After being deported from his longtime Texas home, Joe, a Mexican national, lay sick in his tent among dozens of other deportees in Tijuana, Mexico when he heard commotion outside of his tent.
“He said he hadn’t come out of his tent in days and he looked real sick,” said Kevin Vranich, who was one of nearly 30 members of Antioch Community Church who traveled to Tijuana this winter.
“There was just a lot of hopelessness, but he said hearing us talking to others drew him out of his tent for the first time,” he said.
Joe was greeted by members of the large Waco-based evangelical church’s Day and Night International Discipleship School as they worked to spread a message of God’s love among dozens of deportees and would-be migrants from Mexico and Central America.
The border city has become a focal point in news stories recently as debate rages over immigration policy and border security. But the Antioch team, partnering with a sister church in Tijuana, looked beyond political controversy to serve human needs.
“When you see hopelessness in the eyes of people who have no hope and people who have lost faith in humanity, it is just a dark place,” said Tim Sapp, a freelance broadcaster and Waco Tours employee who was part of the team. “We just tried to love them, listen to them, and try to give them a reason to continue on, and just try to give them back hope.”
Sapp and his wife, Midway school teacher Lorri Sapp, joined Vranich, a Waco fire marshal, along with 24 other members of Antioch’s discipleship school. The group traveled to Tijuana on the nine-day mission trip from Dec. 13 to Dec. 22 as their ending mark of the school’s semester.
“The school is a foundations of faith, immersive course for anyone of any age and of any vocation who wants to deepen their faith,” Mick Murray, director of the night school, said. “It is specifically faith-based, but it has a lot of practical community engagement international trip that is the capstone of the school.”

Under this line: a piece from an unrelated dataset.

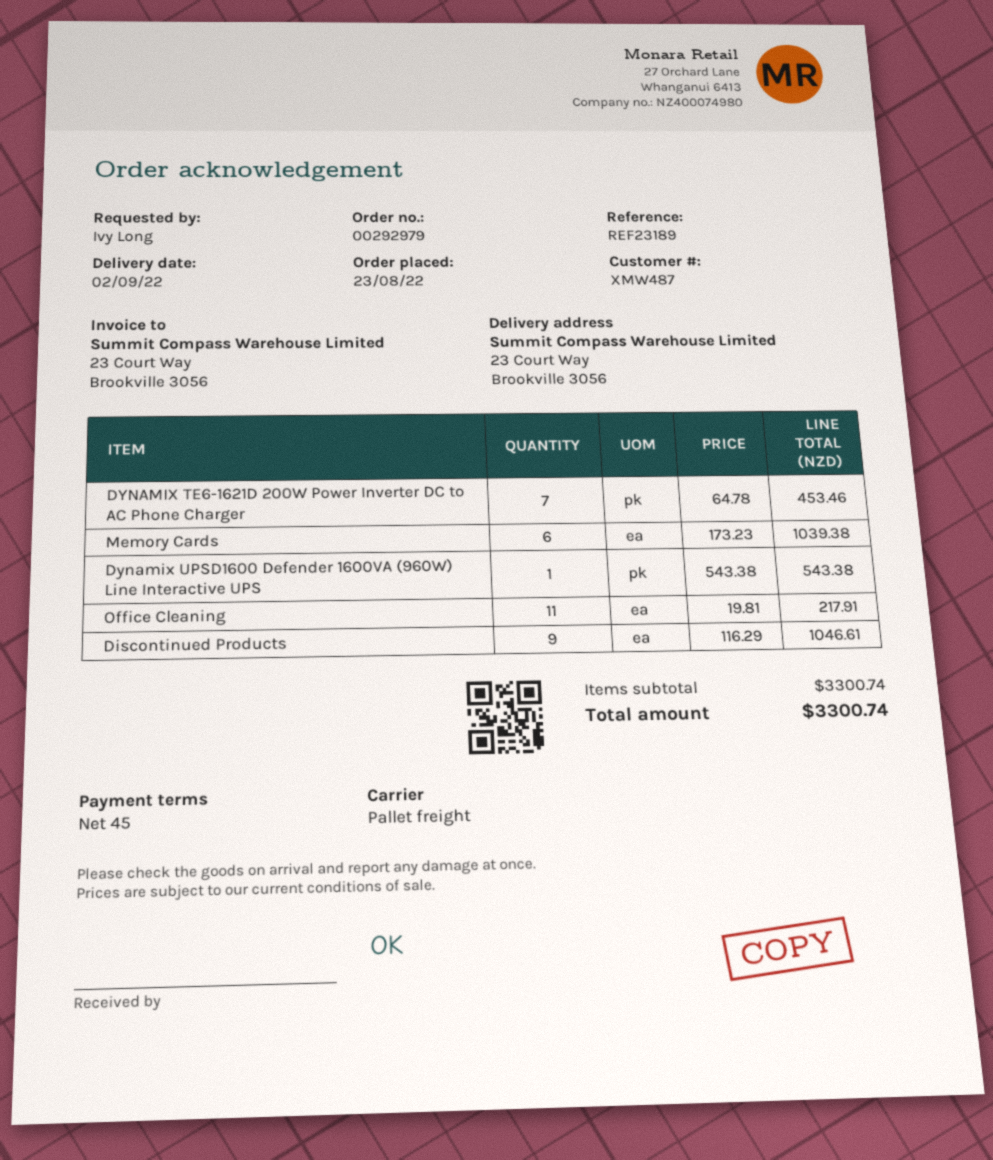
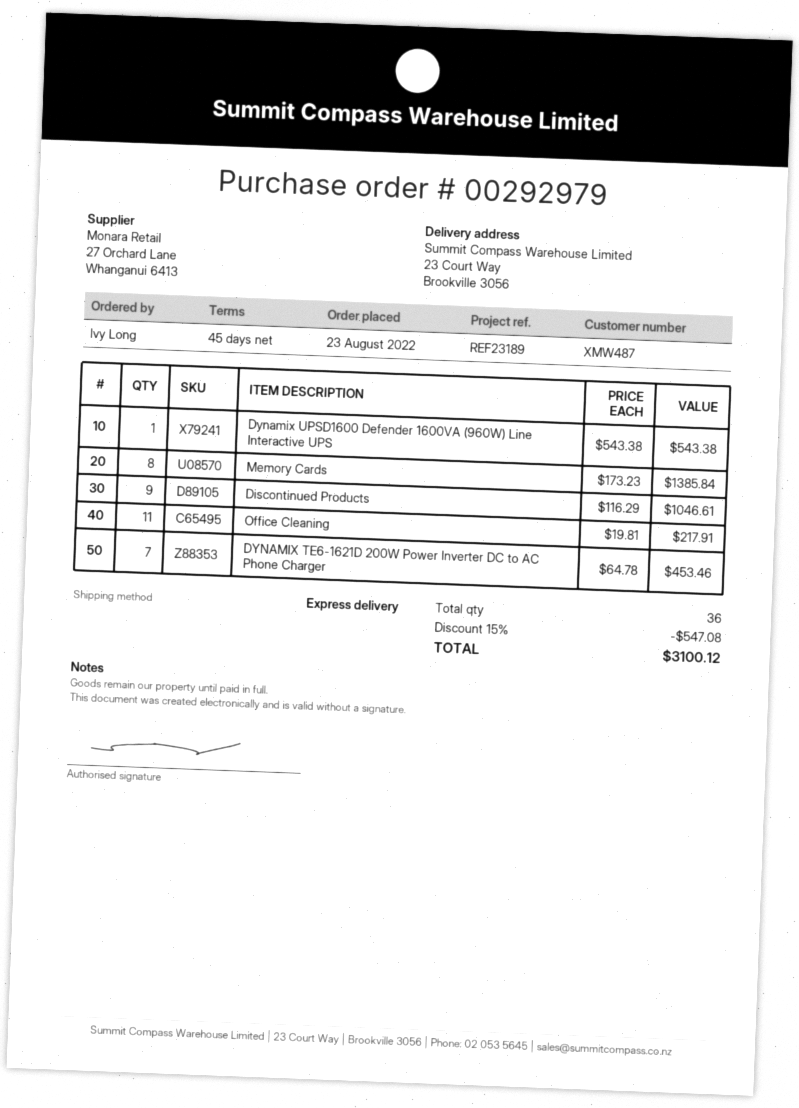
shipping method: pallet freight -> express
Memory Cards: 6 x 173.23 = 1039.38 -> 8 x 173.23 = 1385.84
discount: none -> 15% = 547.08
total: 3300.74 -> 3100.12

The group, plus six children, worked with in downtown Tijuana where members of a migrant caravan and deportees were camped out, Murray said. The group also helped Antioch’s sister church, All Peoples Church, host a Christmas party for church members, handed out blankets, and listened to the stories of deportees and migrants, many of whom were separated from their families.
“Jesus breaks down the ultimate dividing wall between people and God, between one another and it cuts down all the politics. For us, something that was more universally applicable is empathy,” Murray said. “Aside from all the soundbites in politics and everything in the news, the point is that every one involved is human. We need to remember humanity and Jesus makes a way for peace and reconciliation.”
Many of the migrants and deportees were seeking entry or re-entry into the United States from Mexico or Central American countries like Honduras and Guatemala. Murray said the group did not engage in political conversations, but they saw the troubles of migrants first hand.
“We did see a family getting arrested along the border, but we never brought up the idea of the wall in any of our conversations,” Murray said. “Many of them agreed with border security, but they just wanted to be back with their families and we were there to focus on people and to serve the people.”
After uniting migrants and deportees with local resources at All Peoples Church in their nine-day mission, the group saw a familiar face leaving Tijuana. Vranich said out the of line of cars, Joe appeared and yelled an appreciative message.
“He looked like a completely different person when we saw him in the line where vehicles were waiting to re-enter the United States,” Vranich said. “He looked happy, smiling, he wasn’t sick and full of life. He said he still had his Bible in his pocket and he was going to read it every day. He had hope again.”